### What the exercise asks:
Starting with the line that contains "3.3 -> 4 kg" and ending with the last line of the entries, repeat exactly those lines and nothing else, pictures excluded.

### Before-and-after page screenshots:
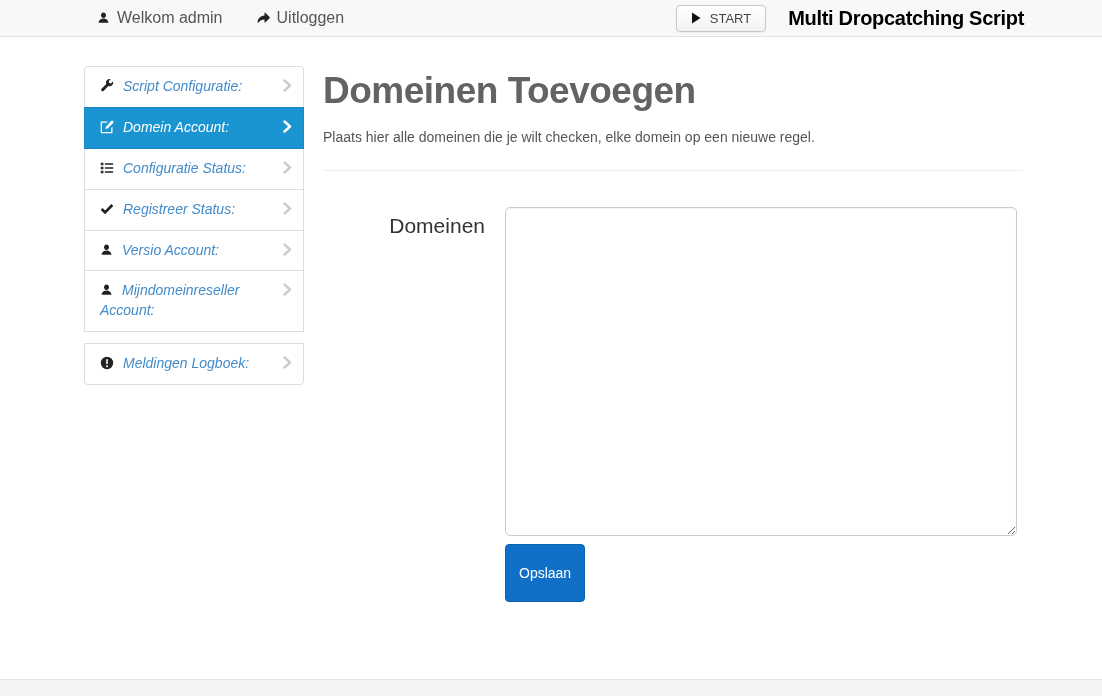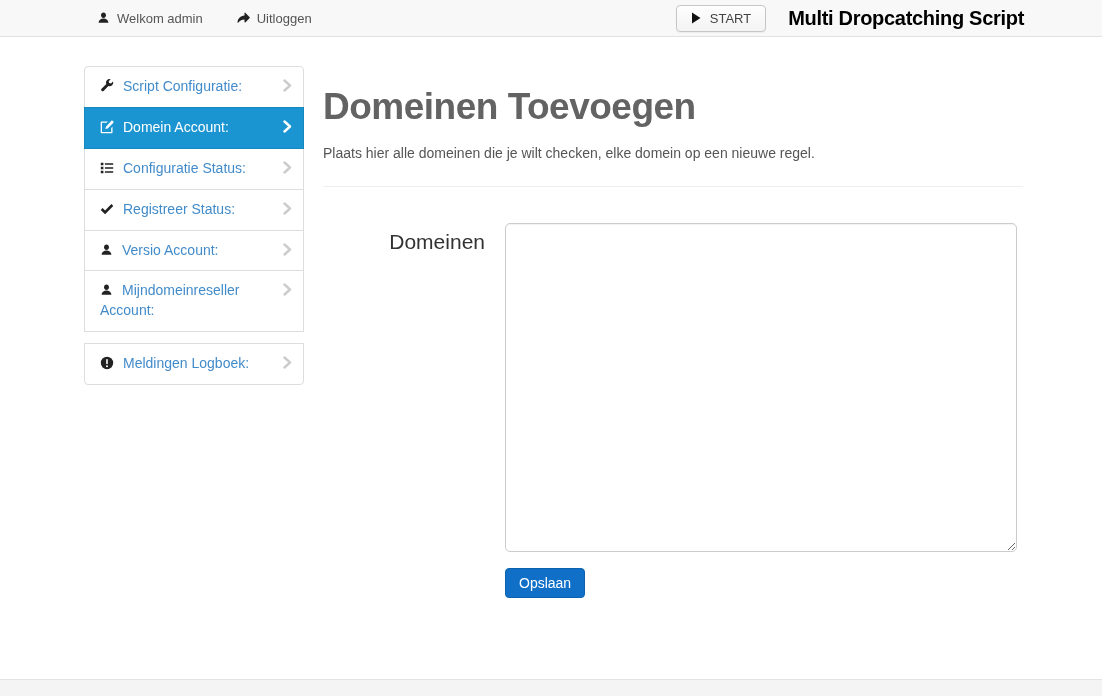"Welkom admin" .nav-link { font-size: 13px -> 16px }
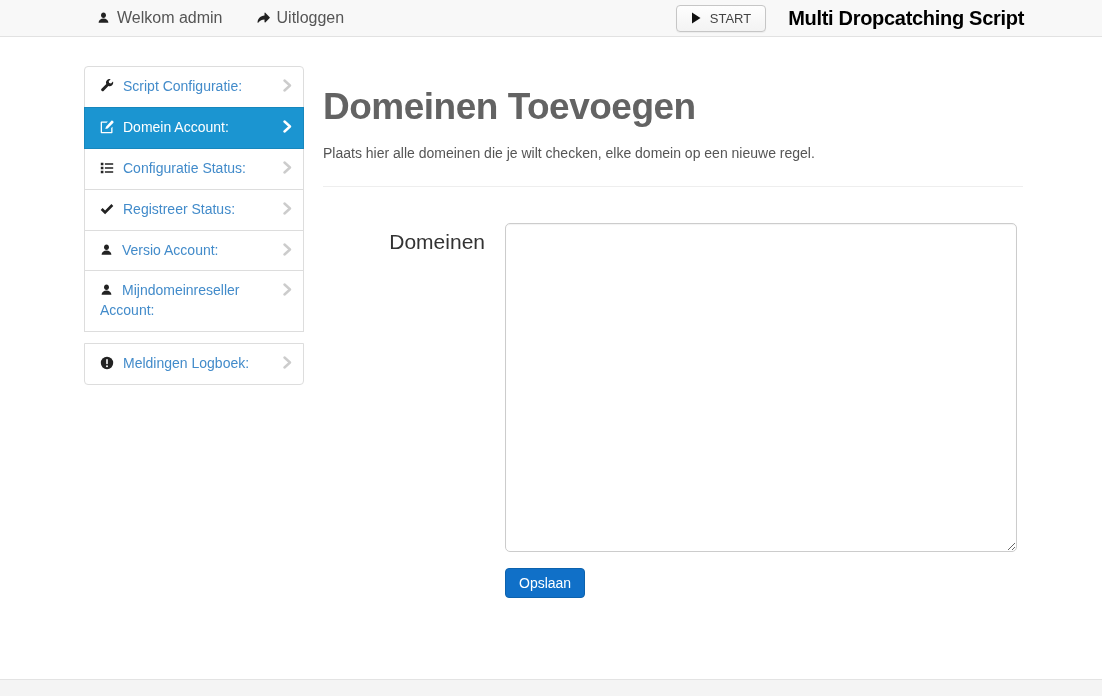"Script Configuratie:" .sidebar { font-style: none -> italic }
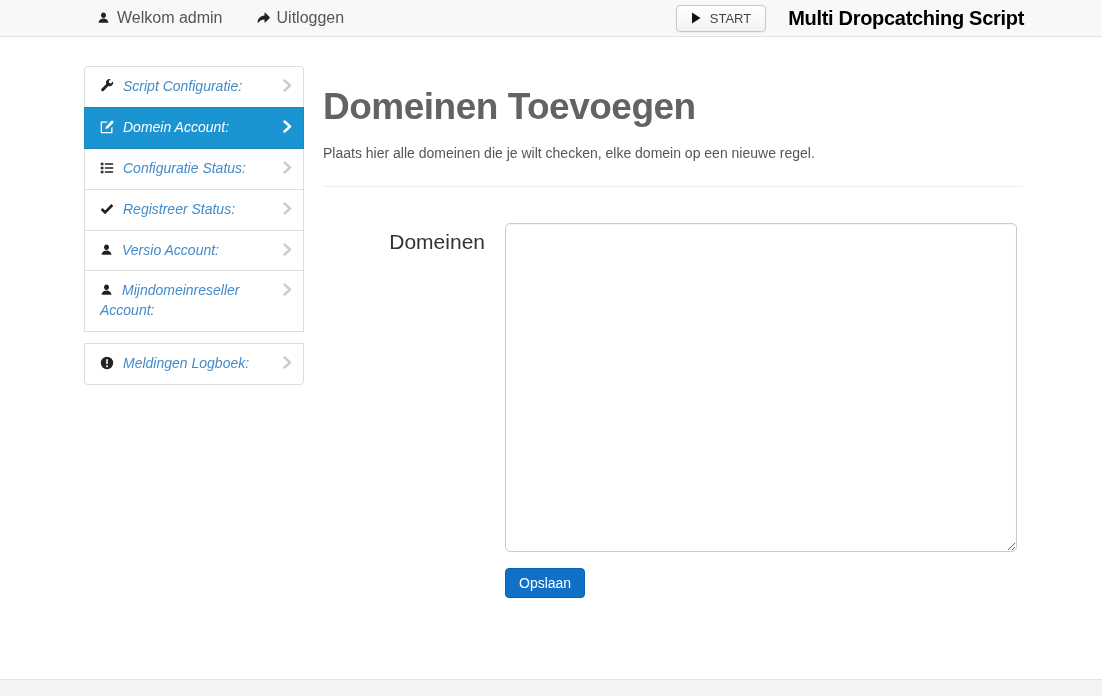"Domeinen Toevoegen" .main { top: 66px -> 50px }
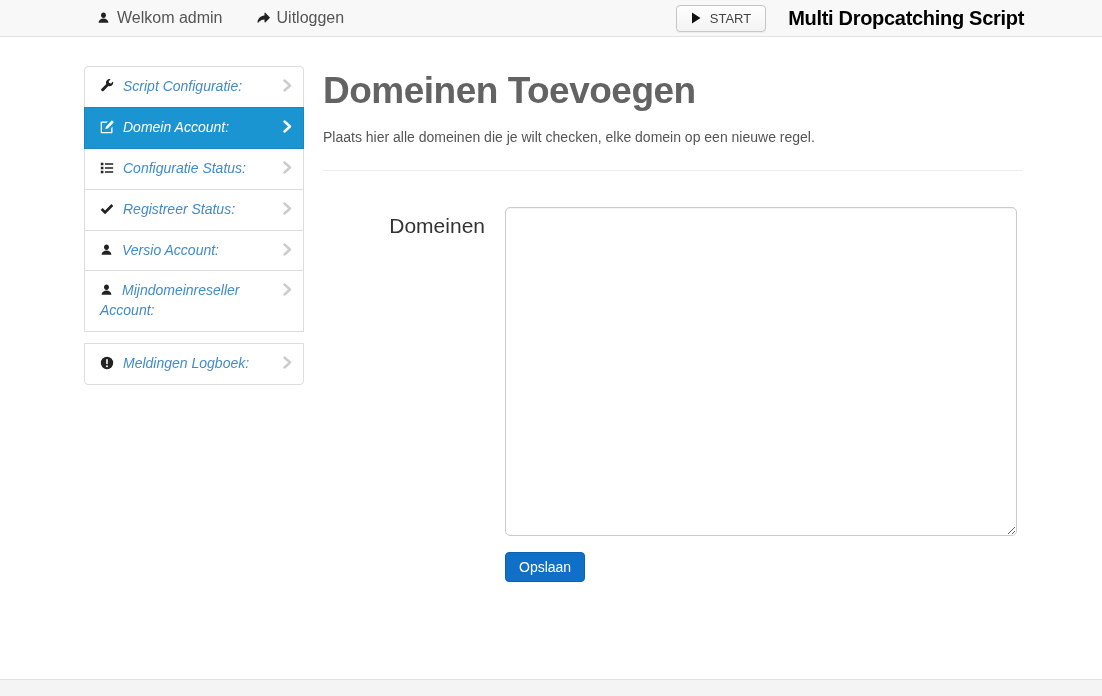"Opslaan" .save-btn { margin: 16px 0 0 182px -> 8px 0 0 182px; padding: 6px 13px -> 20px 13px }
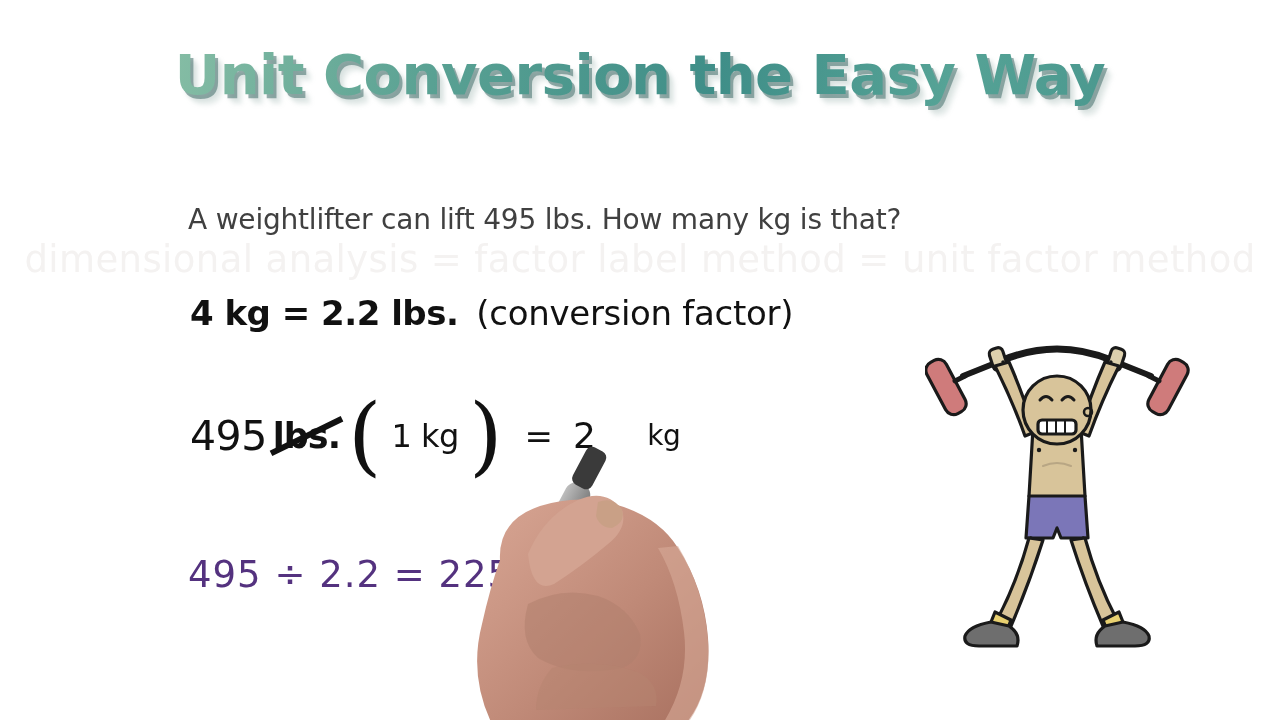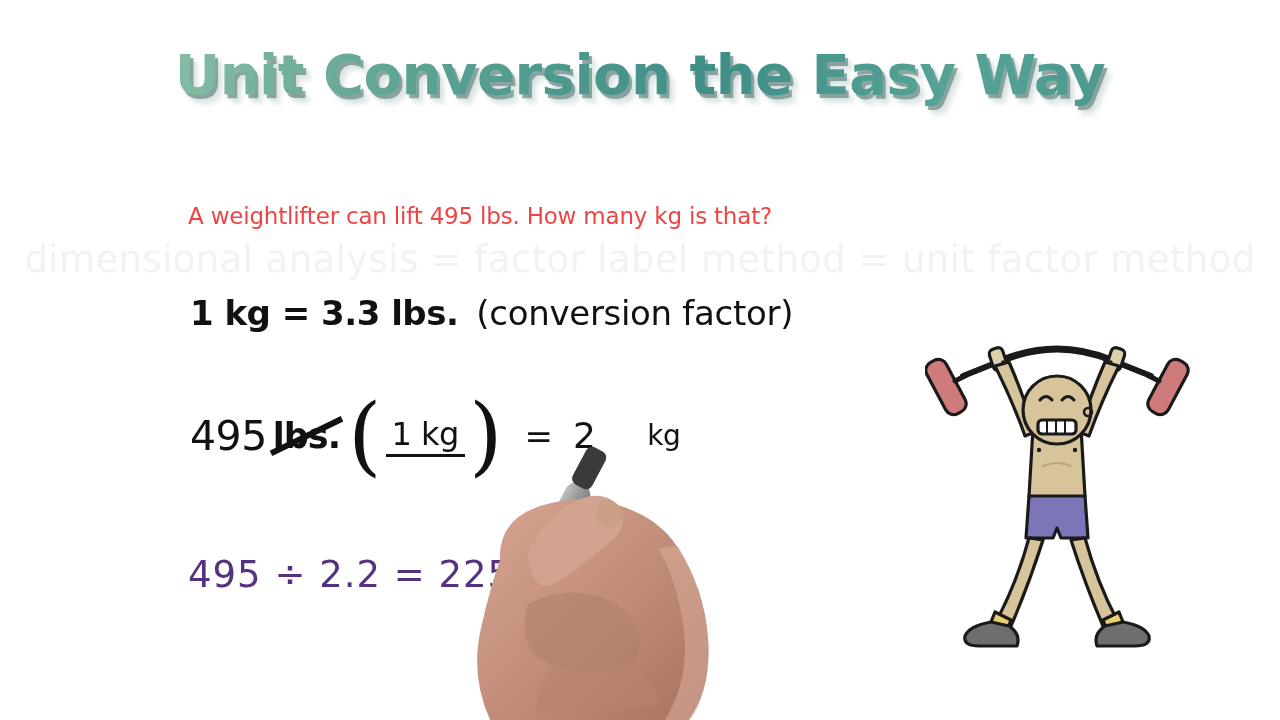"A weightlifter can lift 495" #question { color: #ef4444 -> #404040; font-size: 23px -> 28px }
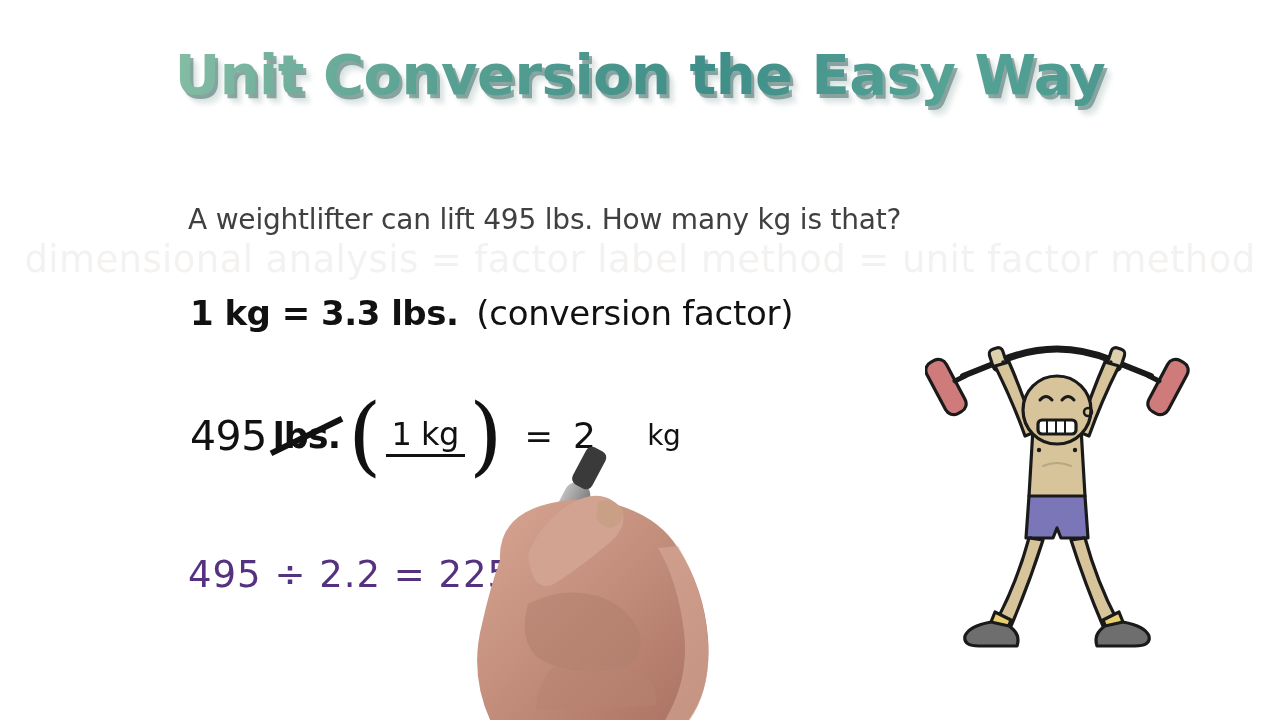"1 kg = 3.3 lbs." span.bold { text: 1 kg = 3.3 -> 4 kg = 2.2 }
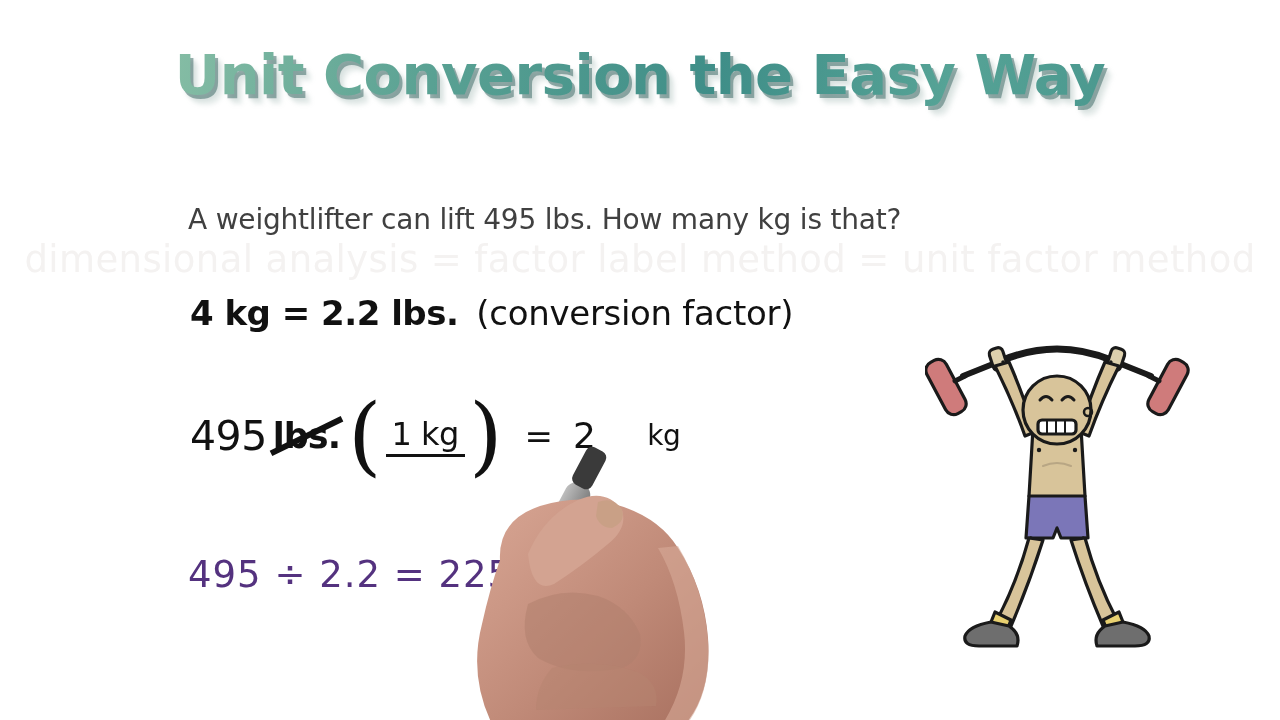"1 kg" .fraction { flex-direction: column -> row }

### Finished task:
"1 kg = 3.3 lbs." span.bold { text: 1 kg = 3.3 -> 4 kg = 2.2 }
"1 kg" .fraction { flex-direction: column -> row }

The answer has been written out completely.